Synthesis and characterization of hypoelectronic rhenaboranes. Analysis of the geometric and electronic structures of species following neither borane nor metal cluster electron-counting paradigms.

The reaction of (CpReH(2))(2)B(4)H(4) with monoborane leads to the sequential formation of (CpRe)(2)B(n)()H(n)() (n = 7-10, 1-4). These species adopt closed deltahedra with the same total connectivities as the closo-borane anions [B(n)()H(n)()](2)(-), n = 9-12, but with flattened geometries rather than spherical shapes. These rhenaborane clusters are characterized by high metal coordination numbers, Re-Re cross-cluster distances within the Re-Re single bond range, and formal cluster electron counts three skeletal electron pairs short of that required for a canonical closo-structure of the same nuclearity. An open cluster, (CpReH)(2)B(7)H(9) (5), is isolated that bears the same structural relationship to arachno-B(9)H(15) as 1-4 bear to the closo-borane anions.
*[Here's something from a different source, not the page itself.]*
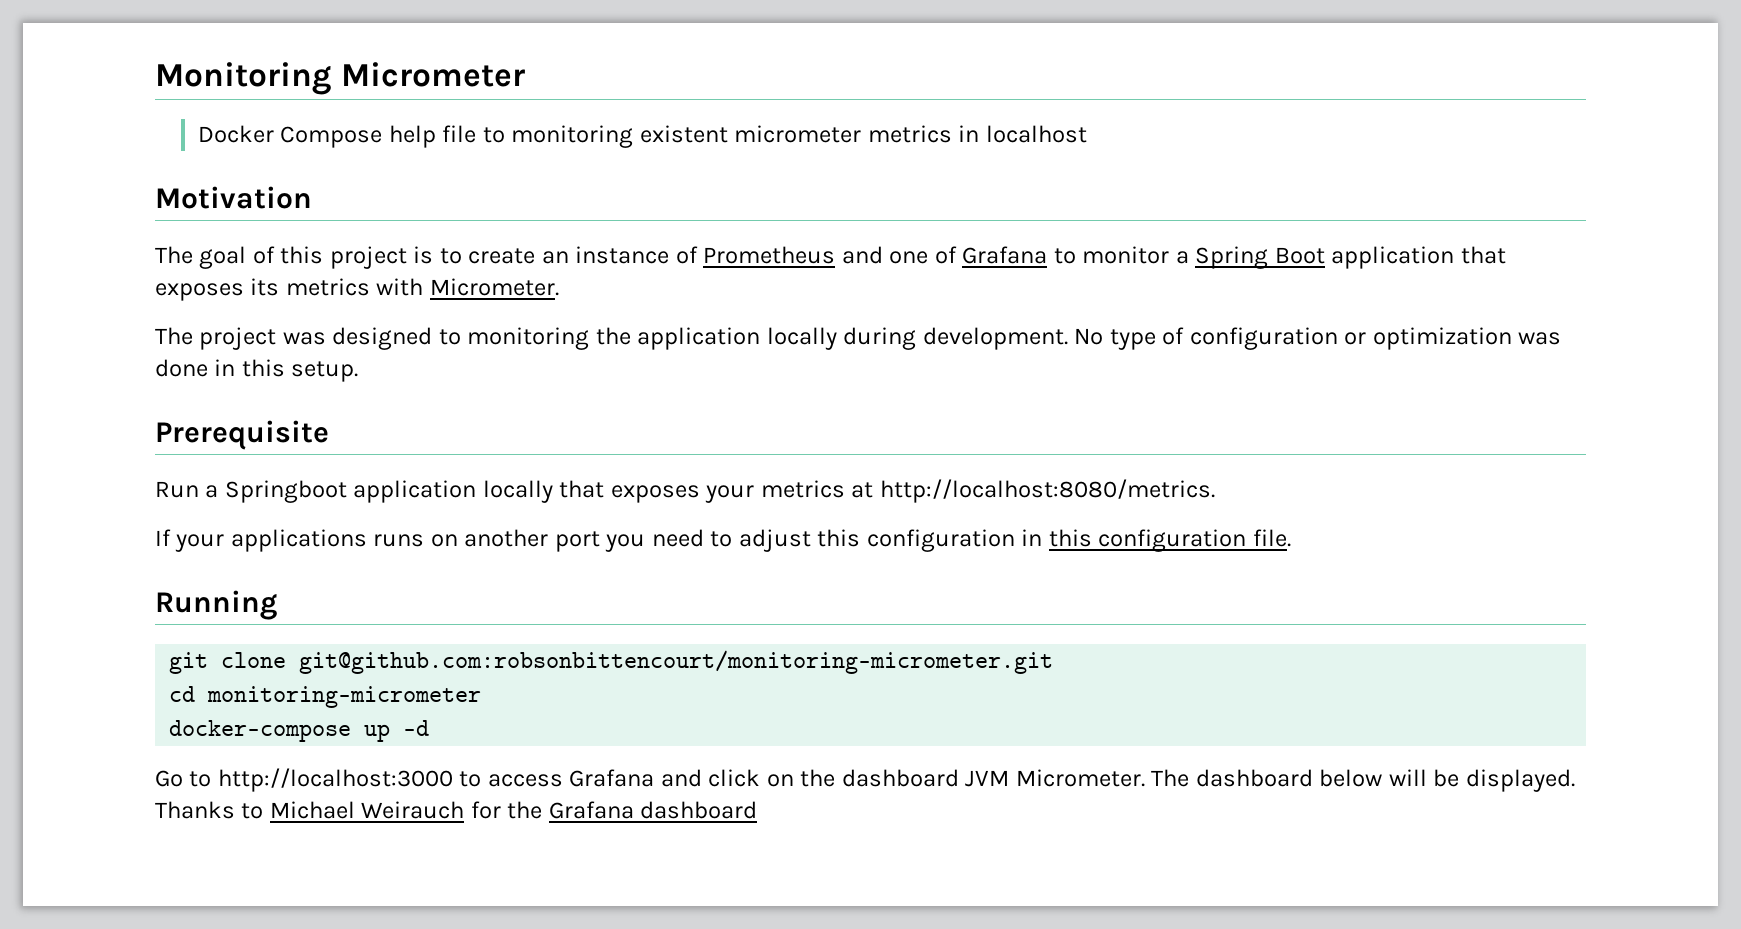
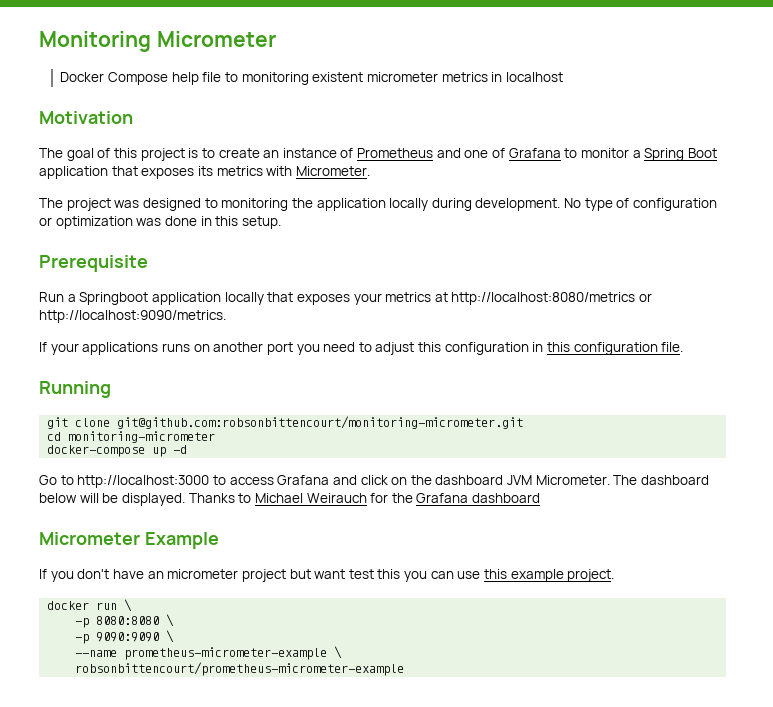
[879,479,1215,503] http://localhost:8080/metrics. -> [451,292,653,305] [39,310,226,323] http://localhost:8080/metrics or http://localhost:9090/metrics.
(758, 810) none -> [39,532,219,549] [39,569,615,582] [47,599,133,612] [75,614,175,628] [75,630,175,644] [75,646,343,660] [75,662,405,676] // Micrometer Example // If you don't have an micrometer project but want test this you can use this example project. // docker run \ // -p 8080:8080 \ // -p 9090:9090 \ // --name prometheus-micrometer-example \ // robsonbittencourt/prometheus-micrometer-example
Chloroborane permits the isolation of (CpReH)(2)B(5)Cl(5) (6), an isoelectronic chloro-analogue of known open (CpWH(2))(2)B(5)H(5) and (CpRe)(2)B(6)H(4)Cl(2) (7), a triple-decker complex containing a planar, six-membered 1,2-B(6)H(4)Cl(2) ring. Both are putative five- and six-boron intermediates in the formation of 1. Electronic structure calculations (extended Hückel and density functional theory) yield geometries in agreement with the structure determinations, large HOMO-LUMO gaps in accord with the high stabilities, and (11)B chemical shifts accurately reflecting the observed shifts. Analyses of the bonding in 1-4 reveal that the CpRe.CpRe interaction generates fragment orbitals that are able to contribute the "missing" three skeletal electron pairs required for skeletal bonding. The necessity of a Re.Re interaction for strong cluster bonding requires a borane fragment shape change to accommodate it, thereby explaining the noncanonical geometries. Application of the debor principle of borane chemistry to the shapes of 1-4 readily rationalizes the observed geometries of 5 and 6. This evidence of the scope of transition metal fragment control of borane geometry suggests the existence of a large class of metallaboranes with structures not found in known borane or metal clusters.